Об альтруизме в науке

Фантомаско

Читая курс лекций по «Антропологии» в вузе, редко задумываешься о том, что люди, о которых рассказываешь, не отделены от остального мира стеной времени, а являются твоими же современниками. Проблема здесь в том, что когда в учебной аудитории говоришь, например, о Канте, воображение большинства слушателей рисует некую картину седой, почти нестеровской древности, которая имеет только опосредованное отношение к настоящему. Это же справедливо, если мы вспоминаем об истории любой науки, восходят ли ее истоки «к динозаврам» и Аристотелю или к середине XIX века. Последнее справедливо для антропологии. Когда говоришь о Фредерике Барте, студенты удивляются тому, что он, оставив заметный след в науке, еще жив. В этом случае обычным делом было вспомнить о Клоде Леви-Строссе как об одном из ныне здравствующих «зубров» науки… Но не сегодня.

В воскресенье, 30 октября 2009 года, Клода Леви-Стросса не стало. Было бы, конечно же, уместным говорить сейчас о его научной деятельности, о том влиянии, которое он оказал на современную антропологическую науку своей структурной антропологией (причем как книгой, так и теорией), о его теории бриколажа или о дальнейшем и весьма своеобразном развитии им идеи француза Эмиля Дюркгейма о главенстве в интеллектуальной жизни человечества так называемых элементарных бинарных оппозиций (жизнь-смерть, правое-левое и т. д). Конечно же, необходимо было бы вспомнить и о влиянии на самого Леви-Стросса идей лингвистов Фердинанда де Соссюра и Романа Якобсона. Однако делать этого мы не будем. По нескольким причинам.

Совершенно очевидно, что о научной составляющей жизни Леви-Стросса напишут многие и многое. Это почти стандартная процедура – писать на смерть значимой в научном мире фигуры некие отчеты о «проделанной работе». Этому есть тьма примеров.

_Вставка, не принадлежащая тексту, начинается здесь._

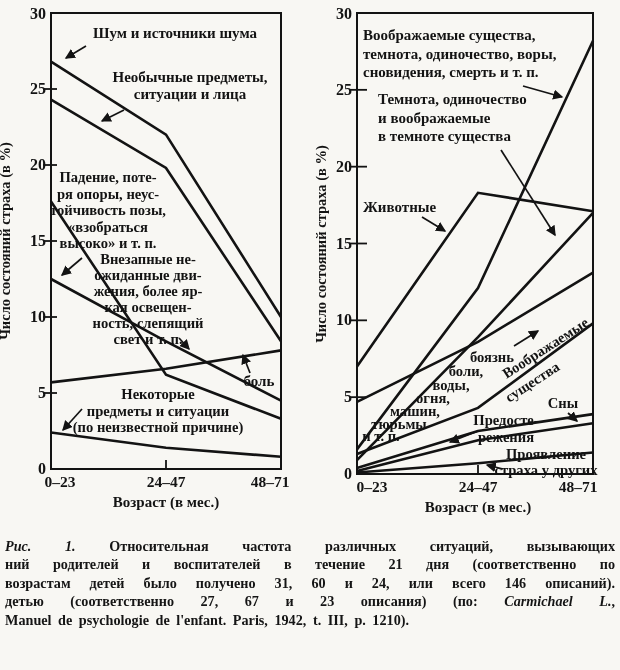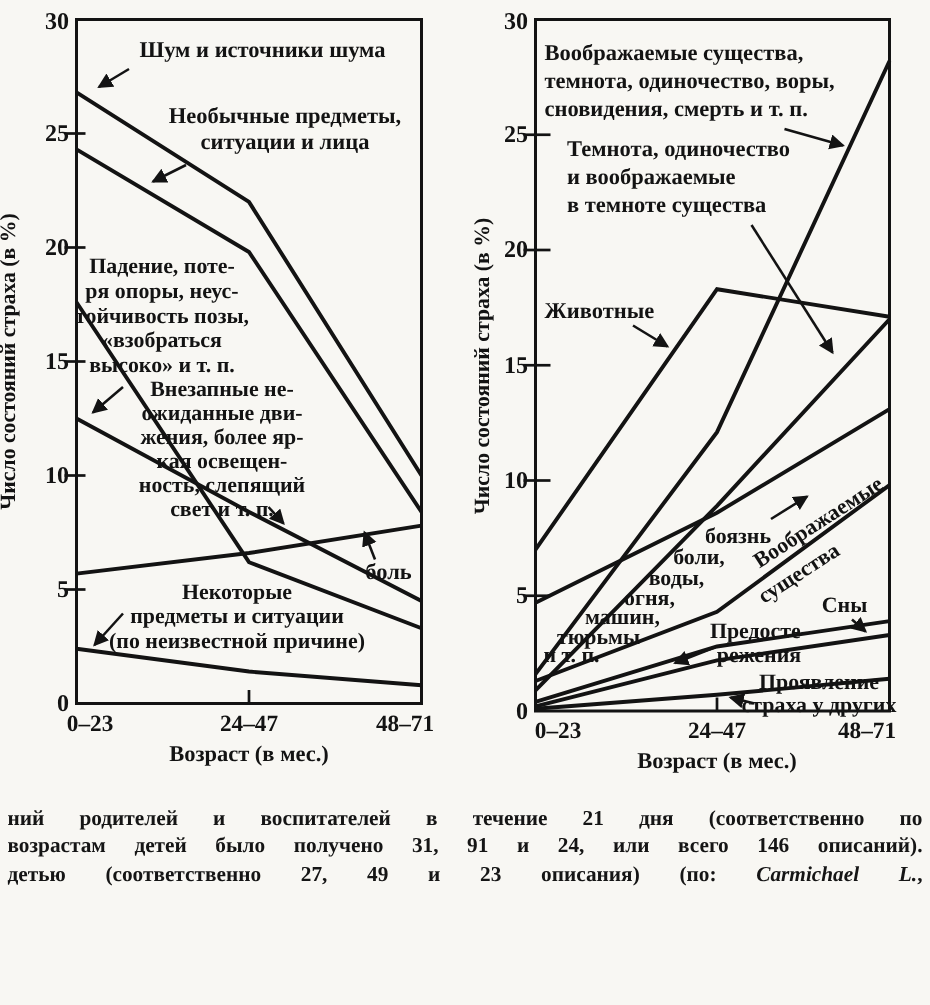"Рис. 1. Относительная частота различных" div.cap-line { html: none -> <div><i>Рис. 1.</i><span> Относительная частота различных ситуаций, вызывающих</span></div> }
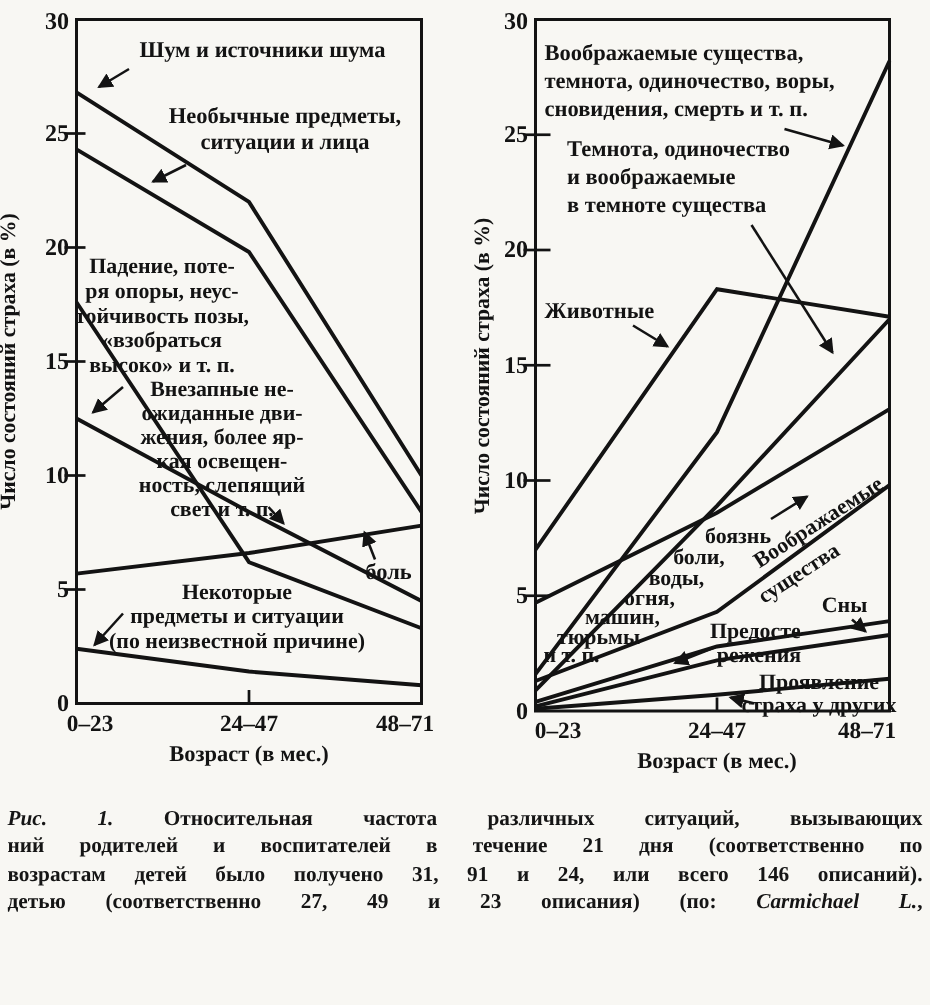"возрастам детей было получено 31," span { text: 91 -> 60 }
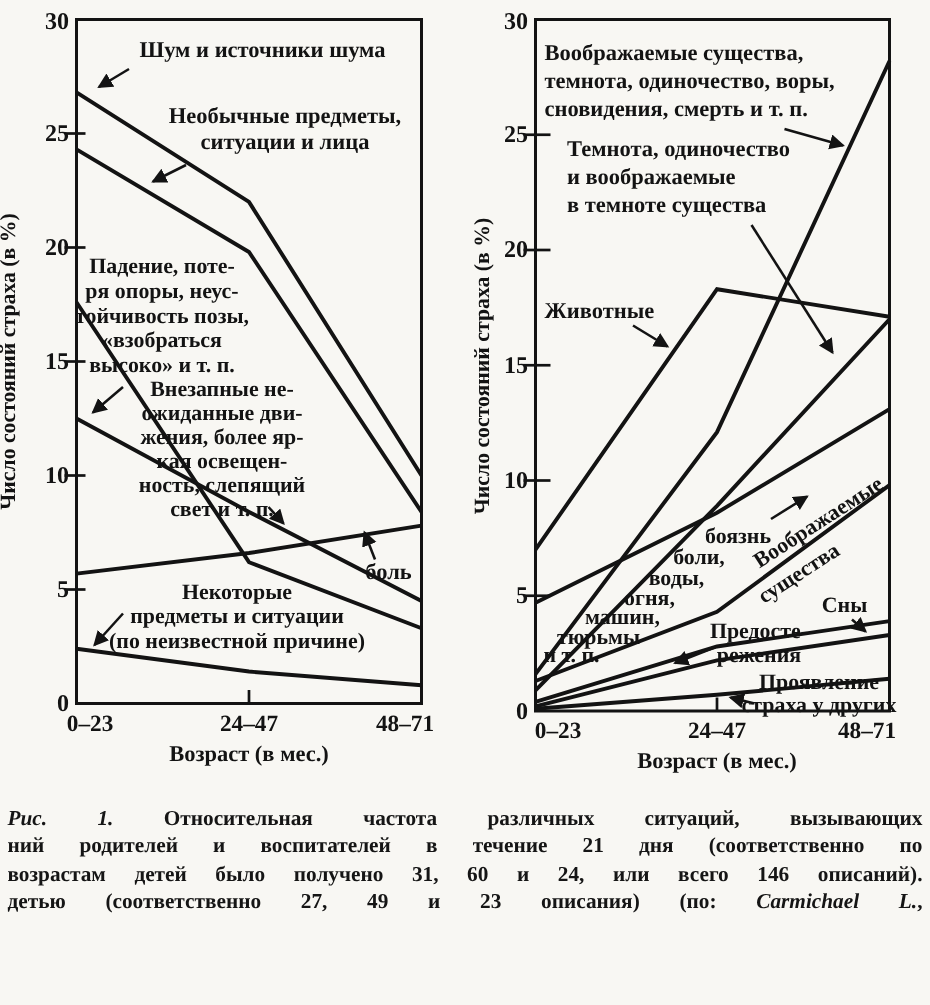"детью (соответственно 27, 49 и" span { text: 49 -> 67 }
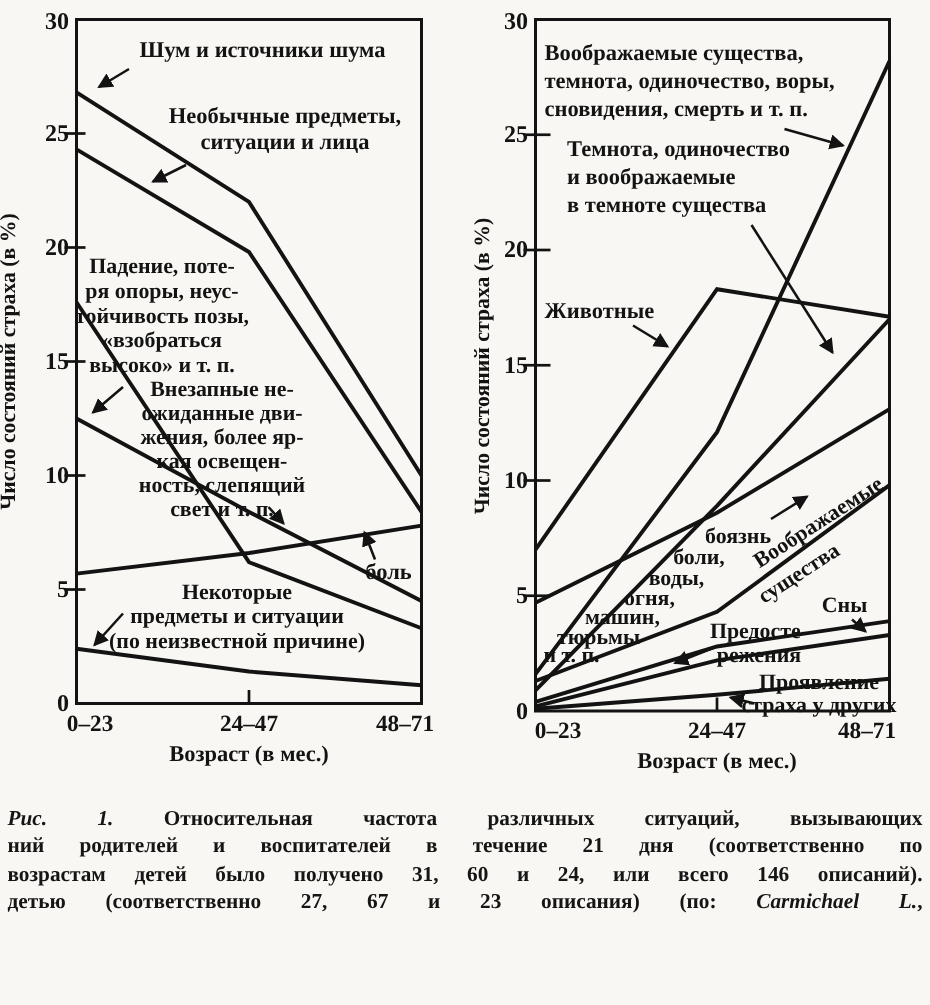"Manuel de psychologie de l'enfant." div.cap-line { html: none -> <div><span>Manuel de psychologie de l'enfant. Paris, 1942, t. III, p. 1210).</span></div> }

Естественно, подобного рода работы выполняют свою функцию, как и энциклопедические статьи, в которых коротко, но весьма емко описано, что и когда сделал тот или иной философ, физик или антрополог, какой след он оставил в науке и что от него осталось в «наследство» ученикам и последователям.

Польза таких статей очевидна настолько, что часто кажется, что такой жанр – единственный, в котором можно писать об ушедшем ученом. Тем не менее, с таким подходом весьма сложно согласиться. Положение дел таково, что, несмотря на постоянное стремление науки отойти от «человеческого» как субъективного, на ее стремление открывать объективные законы, согласно которым «работает» мироздание, делается эта наука все-таки людьми. Это означает, что личные переживания и социальные связи ученого не менее, а может и более, важны, когда мы пытаемся говорить о нем sub specie aeternitatis.

Здесь можно вспомнить об одном эпизоде из жизни Леви-Стросса. Он был лично знаком с основателем американской антропологической школы Францем Боасом (в это также весьма сложно поверить, ибо Боас, как и Кант – это «преданья старины глубокой»). 21 декабря 1942 года они вместе ужинали, и именно в этот вечер Боас пережил сердечный приступ и скончался фактически на руках у Леви-Стросса. Это событие не могло не повлиять на Леви-Стросса-человека, но и не могло не оставить след и на Леви-Строссе-ученом. Самой поверхностной импликацией этого события в научной сфере можно считать тот факт, что Леви-Стросс служил именно антропологии, а не этнографии.

Не принимая во внимание личных связей человека, мы тем самым превращаем науку в обычный паноптикум. Он, конечно, интересен сам по себе, но никакого отношения к человеку не имеет, он обезличен, а те имена, о которых мы читаем в учебниках истории, являются в таком прочтении только «проводниками» некоей абстрактной самодовлеющей научной истины. Такой в некотором смысле гегелевский подход к истине, как кажется, не вызывает большой симпатии в гуманитарных и общественных науках, поскольку ведет скорее к кризису, чем к дальнейшему развитию.

Олицетворением проблемы может являться знакомая нам современная ситуация, в которой часто объявляется, что наука все больше и больше замыкается в себе и открывает законы, которые никак не пересекаются с каждодневными интересами человека. По этой причине истина, которую она – наука – открывает, также не может быть значимой для простого индивида, следовательно, если вы хотите получить множество знаний, которые вам никак не пригодятся в жизни – идите в университет и занимайтесь в том числе антропологией.

Попыткой избежать такого одностороннего взгляда может быть как раз интерес к личности самого ученого. С этой точки зрения, смерть исследователя как раз и может стать тем необходимым первоначальным толчком к развитию подобного интереса. Будем надеяться, что уход из жизни классика антропологии послужит стимулом не только личного интереса, но и катализатором для осуществления проекта человечески ориентированной науки.